Джоэнис, прочитавший немало книг на Манитуатуа, пробормотал что-то о законности и своих правах. Пелопс ответствовал ему, что конгресс является охранником его прав, так же как и создателем законов. Следовательно, Джоэнису нечего бояться, если он будет отвечать правду. Джоэнис принял это близко к сердцу и дал обещание отвечать правду.
— Благодарю вас, — сказал Пелопс. — Хотя обычно мне не приходится просить, чтобы отвечали правду. Впрочем, возможно это не имеет значения. Скажите, мистер Джоэнис, вы действительно верите во все то, что упомянули в своей речи прошлой ночью на улице Сан-Франциско?

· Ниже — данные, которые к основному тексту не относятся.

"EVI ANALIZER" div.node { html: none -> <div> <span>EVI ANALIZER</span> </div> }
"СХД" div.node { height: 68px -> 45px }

— Я не помню никакой речи, — ответил Джоэнис.
— Вы отказываетесь отвечать на этот вопрос?
— Я не могу ответить. Я не помню. Полагаю, на меня влиял алкоголь.

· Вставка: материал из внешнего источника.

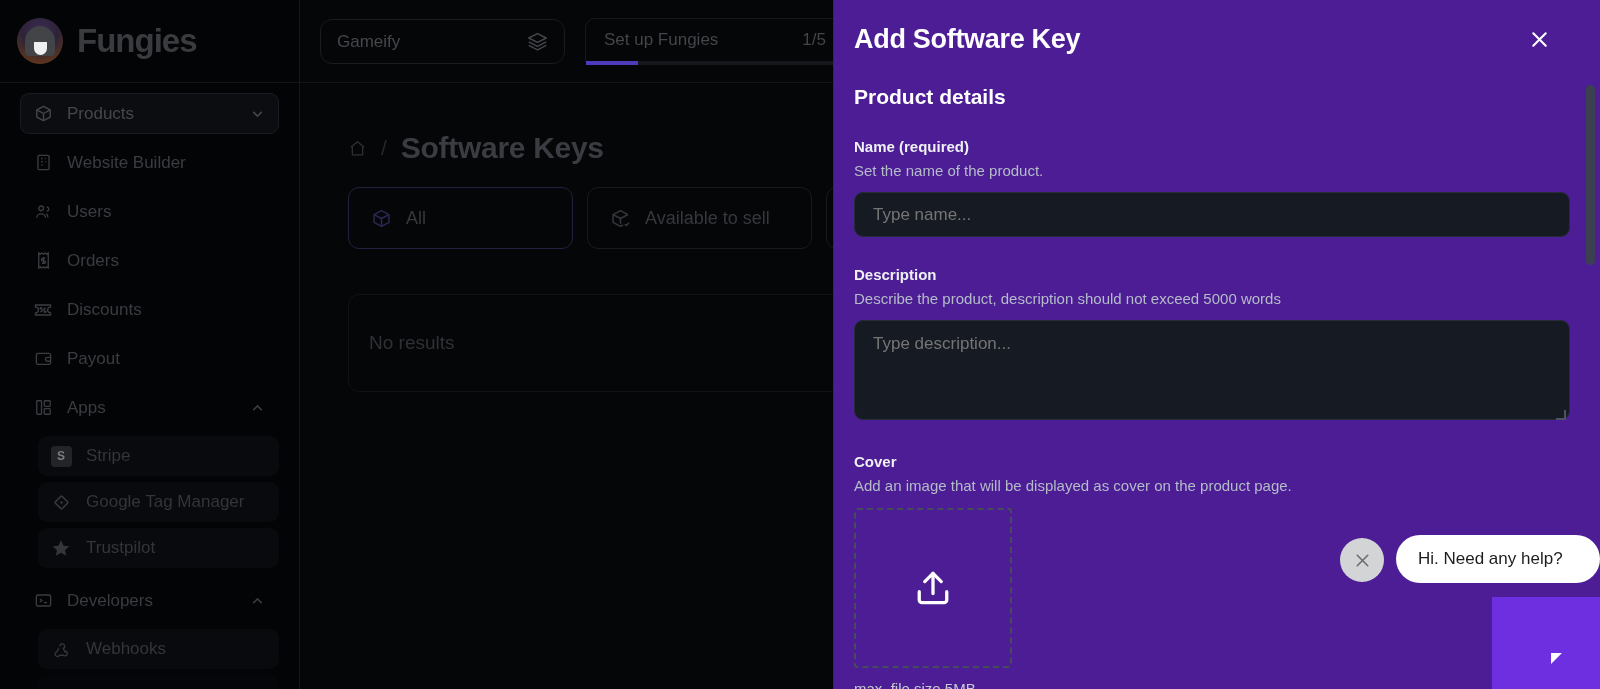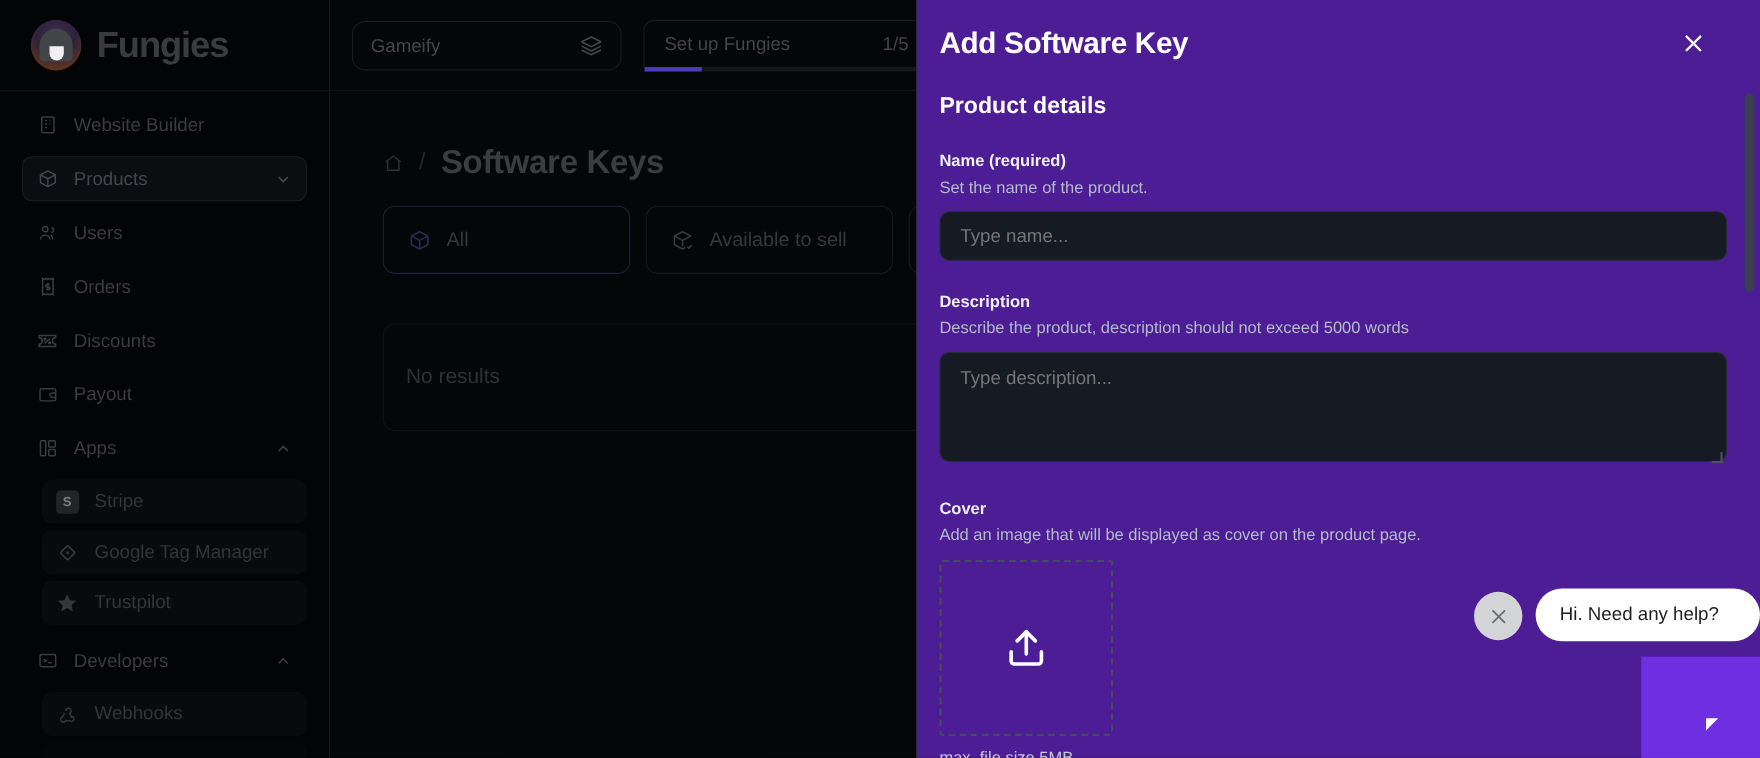"Fungies" .logo-row { padding-left: 28px -> 17px }
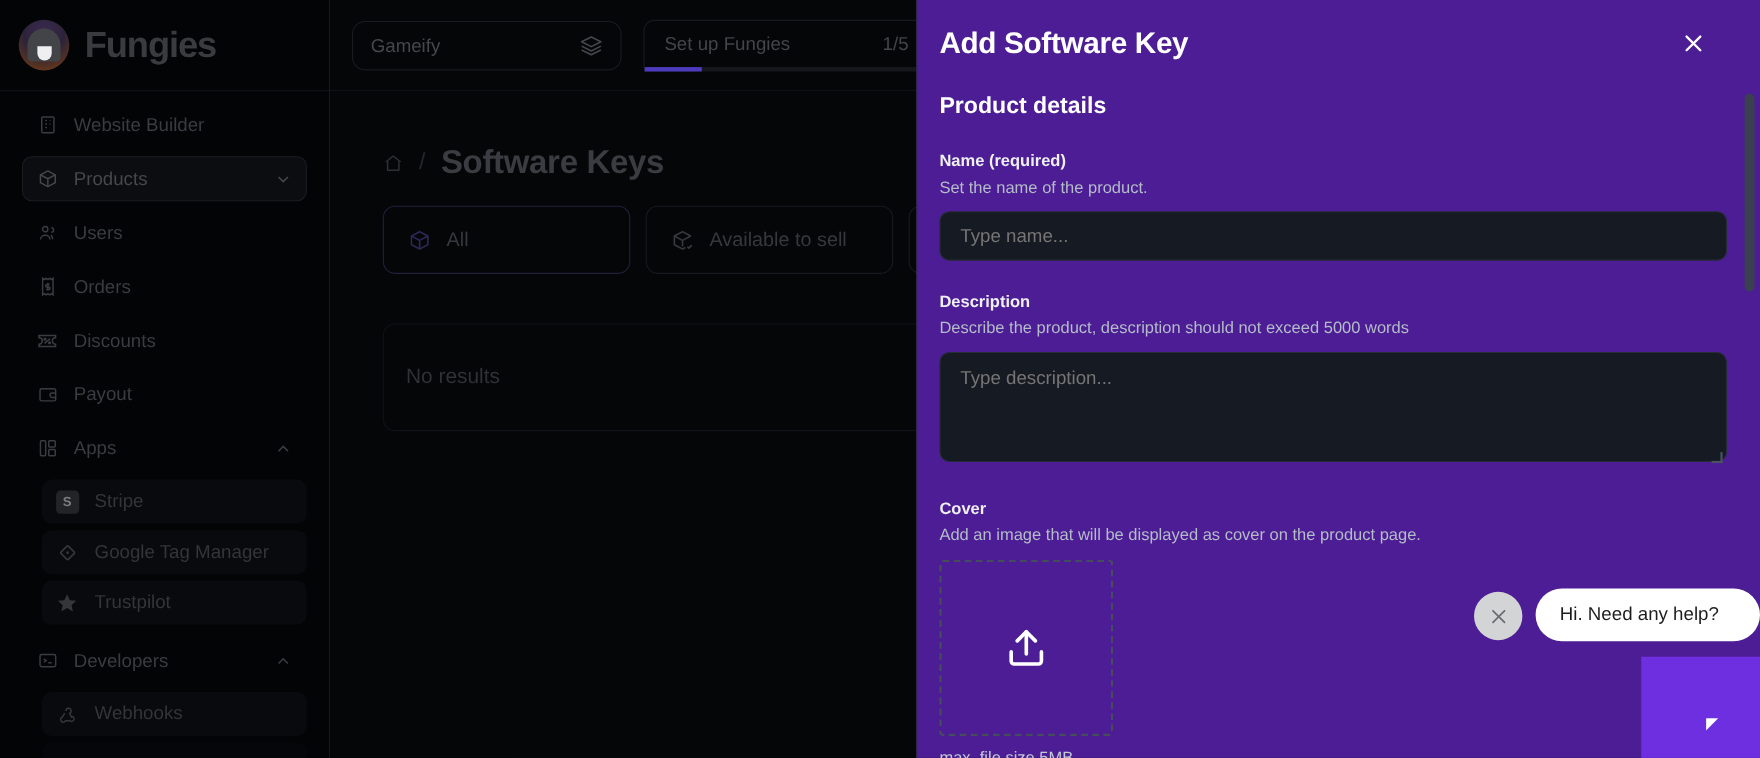"Website Builder" div.nav-item { order: before "Products" -> after "Products" }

— Помните ли вы, с кем были прошлой ночью?
— Кажется, с одним человеком по имени Лам и еще с девушкой, Диедри…
— Нам не нужны их имена, — торопливо перебил Пелопс. — Мы всего лишь спросили вас, не помните ли, с кем вы были. Вы ответили, что помните. Должен сказать, мистер Джоэнис, что у вас весьма удобная память, которая фиксирует одни факты и отвергает другие, имевшие место в течение одного отрезка времени.
— То не факты, — возразил Джоэнис. — То люди.
— Комиссия просит вас не шутить, — сурово отчеканил Пелопс. — Официально предупреждаю вас, что уклончивые, безответственные и вводящие в заблуждение ответы, а также молчание будут рассматриваться как неуважение к конгрессу, что является нарушением федеральных законов и влечет за собой тюремное заключение сроком до одного года.
— Я не хотел сказать ничего такого, — поспешно заверил Джоэнис.
— Очень хорошо, продолжим. Вы отрицаете, что прошлой ночью произносили речь?
— Нет, сэр, я не отрицаю этого.
— В таком случае не отрицаете ли вы, мистер Джоэнис, что суть вашей речи касалась так называемого права каждого человека низвергать государственные законы? Или, другими словами, отрицаете ли вы, что подстрекали к бунту тех инакомыслящих, кого могли сбить ваши состряпанные за границей воззвания? Или, чтобы вам стало абсолютно ясно, что вы пропагандировали насильственное свержение правительства, опирающегося на свои законы? Можете ли вы оспаривать тот факт, что содержание и смысл вашей речи сводились к нарушению тех свобод, которые дали нам наши отцы-основатели и которые вообще позволяют вам говорить, каковой возможности вы безусловно не имели бы в Советской России? Смеете ли вы утверждать, что эта речь, замаскированная пустыми словечками из жаргона богемы, не является частью обширного плана, направленного на подрыв изнутри и прокладывание пути для внешней агрессии, в каковой цели вы пользуетесь молчаливым одобрением, если не явной поддержкой определенных лиц в нашем Государственном департаменте? И что, наконец, эта речь, произнесенная якобы в состоянии опьянения, но при полном сознании вашего так называемого права на подрывные действия в условиях демократии, где возможности возмездия, по вашему мнению, ограничены Конституцией и Биллем о правах, которые существуют не для помощи стоящим вне закона элементам, как вам думается, а, напротив, для охраны свобод народа от таких наемников, как вы? Так это или не так, мистер Джоэнис? Я прошу дать простой и однозначный ответ.